[Change detection data]
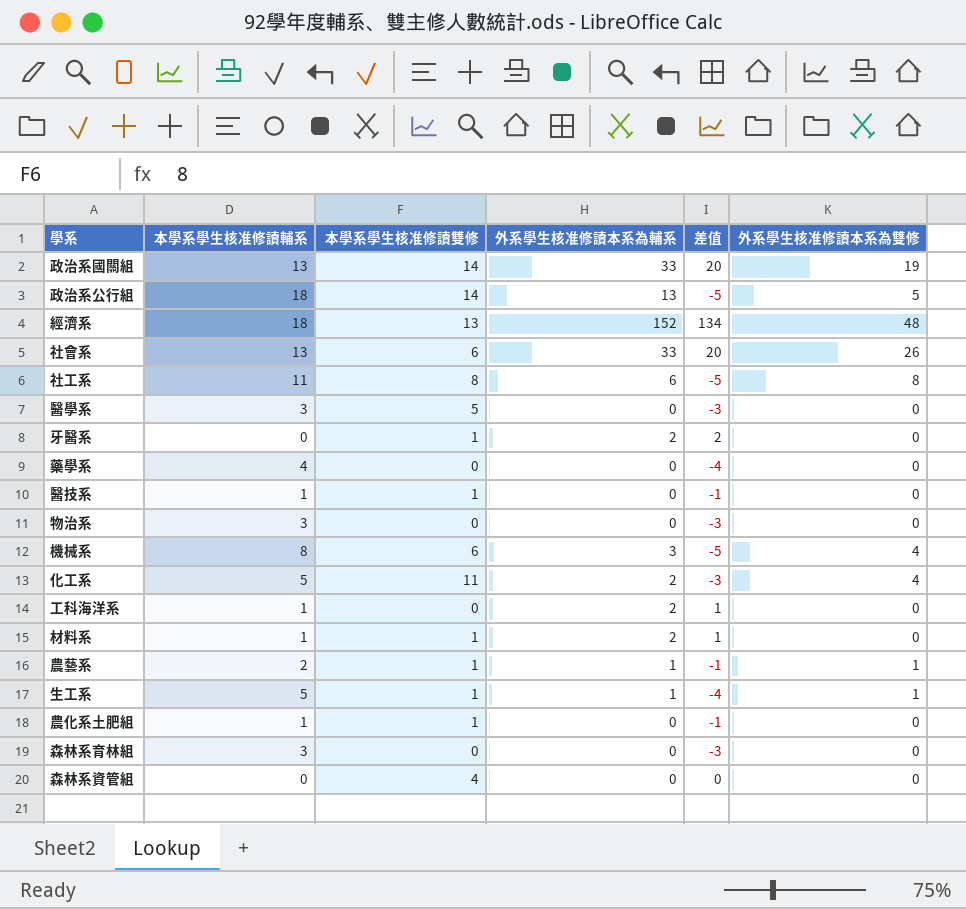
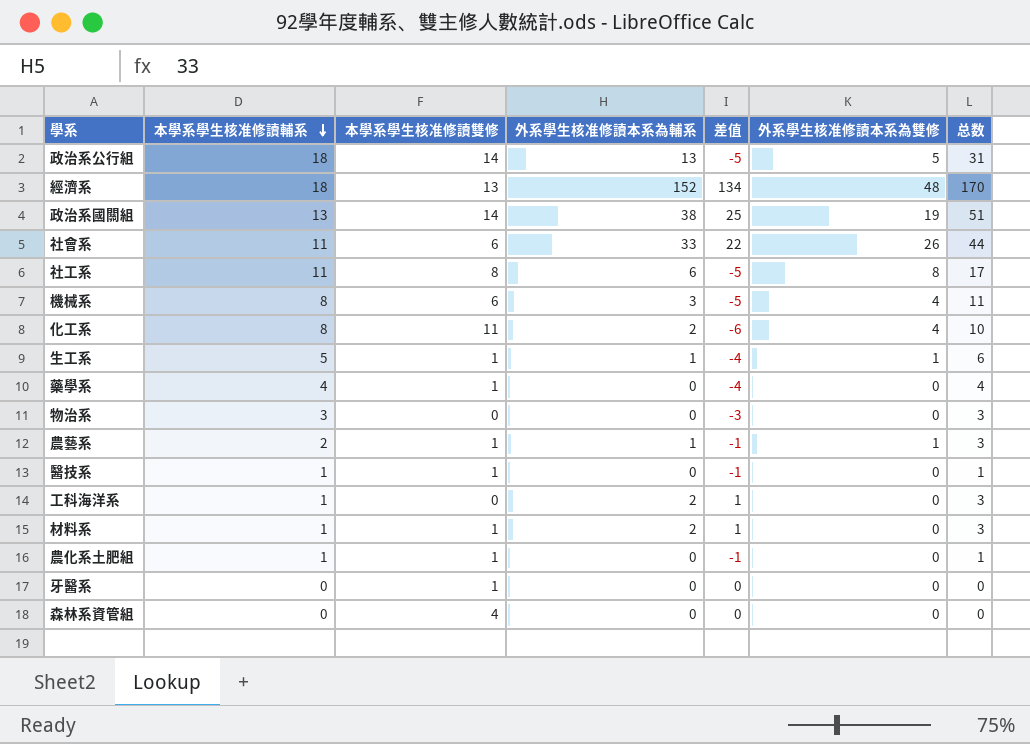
row order: none -> 本學系學生核准修讀輔系 descending
column 总数 | formula: none -> [本學系學生核准修讀輔系] + [外系學生核准修讀本系為輔系]
row 醫學系: 3 | 5 | 0 | -3 | 0 -> none
row 森林系育林組: 3 | 0 | 0 | -3 | 0 -> none
政治系國關組 | 外系學生核准修讀本系為輔系: 33 -> 38
政治系國關組 | 差值: 20 -> 25
社會系 | 本學系學生核准修讀輔系: 13 -> 11
社會系 | 差值: 20 -> 22
化工系 | 本學系學生核准修讀輔系: 5 -> 8
化工系 | 差值: -3 -> -6
藥學系 | 本學系學生核准修讀雙修: 0 -> 1
牙醫系 | 外系學生核准修讀本系為輔系: 2 -> 0
牙醫系 | 差值: 2 -> 0

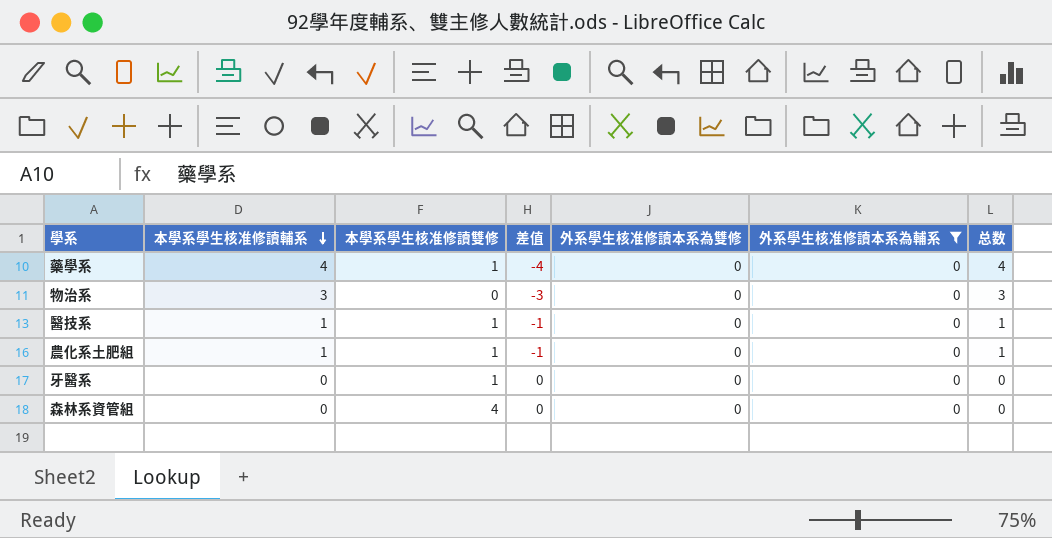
filter: none -> 外系學生核准修讀本系為輔系 = 0
column 外系學生核准修讀本系為輔系 | position: 4 -> 6

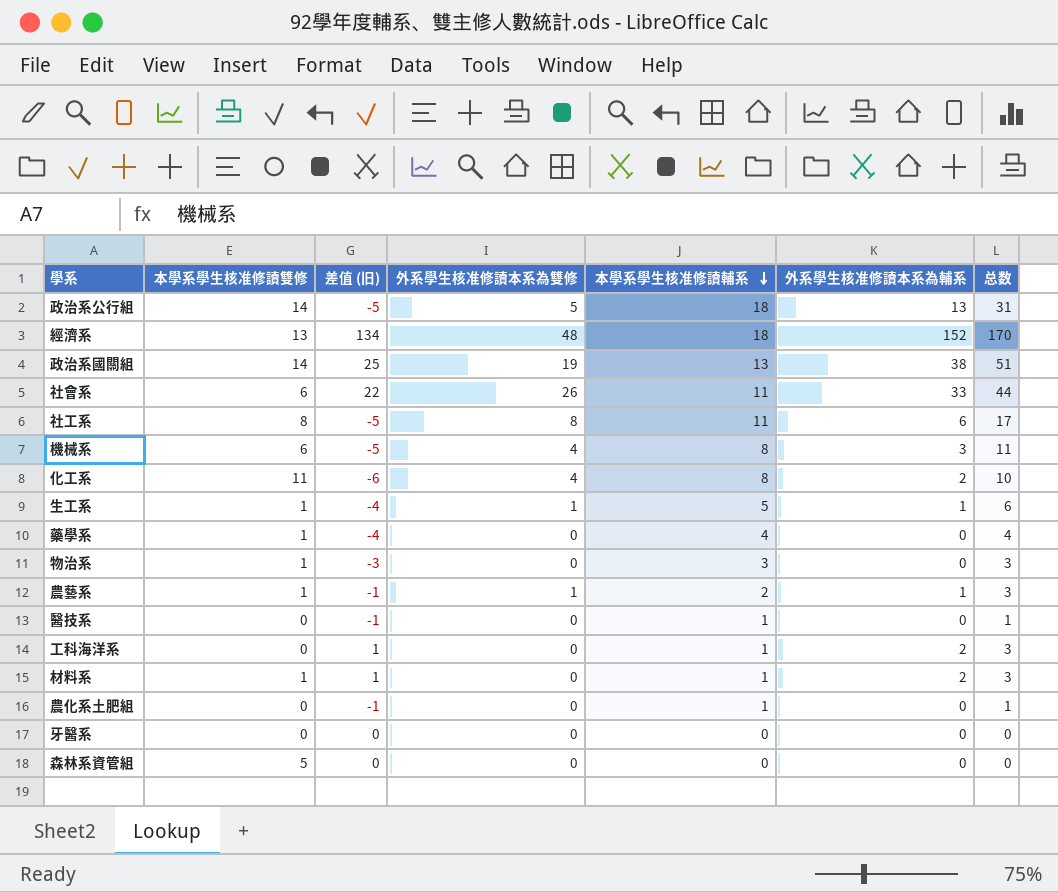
filter: 外系學生核准修讀本系為輔系 = 0 -> none
column name: 差值 -> 差值 (旧)
column 本學系學生核准修讀輔系 | position: 2 -> 5
物治系 | 本學系學生核准修讀雙修: 0 -> 1
醫技系 | 本學系學生核准修讀雙修: 1 -> 0
農化系土肥組 | 本學系學生核准修讀雙修: 1 -> 0
牙醫系 | 本學系學生核准修讀雙修: 1 -> 0
森林系資管組 | 本學系學生核准修讀雙修: 4 -> 5

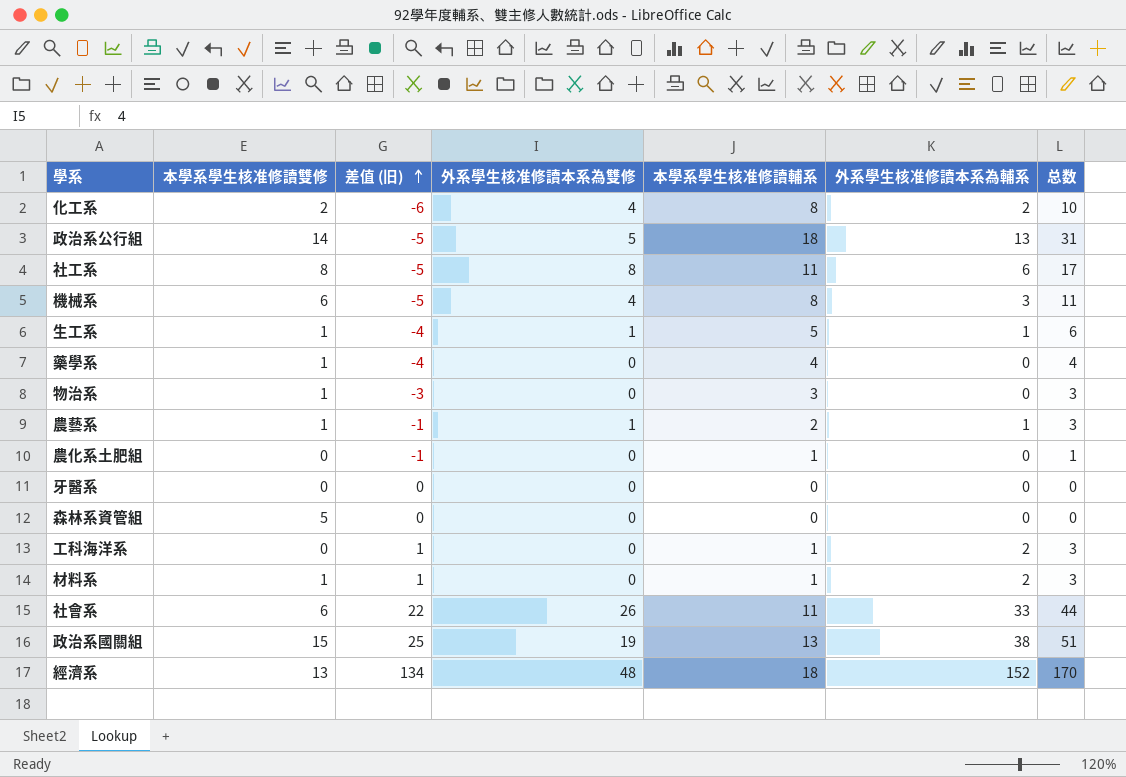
row order: 本學系學生核准修讀輔系 descending -> 差值 (旧) ascending
row 醫技系: 0 | -1 | 0 | 1 | 0 | 1 -> none
化工系 | 本學系學生核准修讀雙修: 11 -> 2
政治系國關組 | 本學系學生核准修讀雙修: 14 -> 15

▶ _About this task_: In your copy, include no pictures, but reproduce all records exactly.

▶ _Task response_:
row order: none -> 本學系學生核准修讀輔系 descending
column 总数 | formula: none -> [本學系學生核准修讀輔系] + [外系學生核准修讀本系為輔系]
row 醫學系: 3 | 5 | 0 | -3 | 0 -> none
row 森林系育林組: 3 | 0 | 0 | -3 | 0 -> none
政治系國關組 | 外系學生核准修讀本系為輔系: 33 -> 38
政治系國關組 | 差值: 20 -> 25
社會系 | 本學系學生核准修讀輔系: 13 -> 11
社會系 | 差值: 20 -> 22
化工系 | 本學系學生核准修讀輔系: 5 -> 8
化工系 | 差值: -3 -> -6
藥學系 | 本學系學生核准修讀雙修: 0 -> 1
牙醫系 | 外系學生核准修讀本系為輔系: 2 -> 0
牙醫系 | 差值: 2 -> 0

filter: none -> 外系學生核准修讀本系為輔系 = 0
column 外系學生核准修讀本系為輔系 | position: 4 -> 6

filter: 外系學生核准修讀本系為輔系 = 0 -> none
column name: 差值 -> 差值 (旧)
column 本學系學生核准修讀輔系 | position: 2 -> 5
物治系 | 本學系學生核准修讀雙修: 0 -> 1
醫技系 | 本學系學生核准修讀雙修: 1 -> 0
農化系土肥組 | 本學系學生核准修讀雙修: 1 -> 0
牙醫系 | 本學系學生核准修讀雙修: 1 -> 0
森林系資管組 | 本學系學生核准修讀雙修: 4 -> 5

row order: 本學系學生核准修讀輔系 descending -> 差值 (旧) ascending
row 醫技系: 0 | -1 | 0 | 1 | 0 | 1 -> none
化工系 | 本學系學生核准修讀雙修: 11 -> 2
政治系國關組 | 本學系學生核准修讀雙修: 14 -> 15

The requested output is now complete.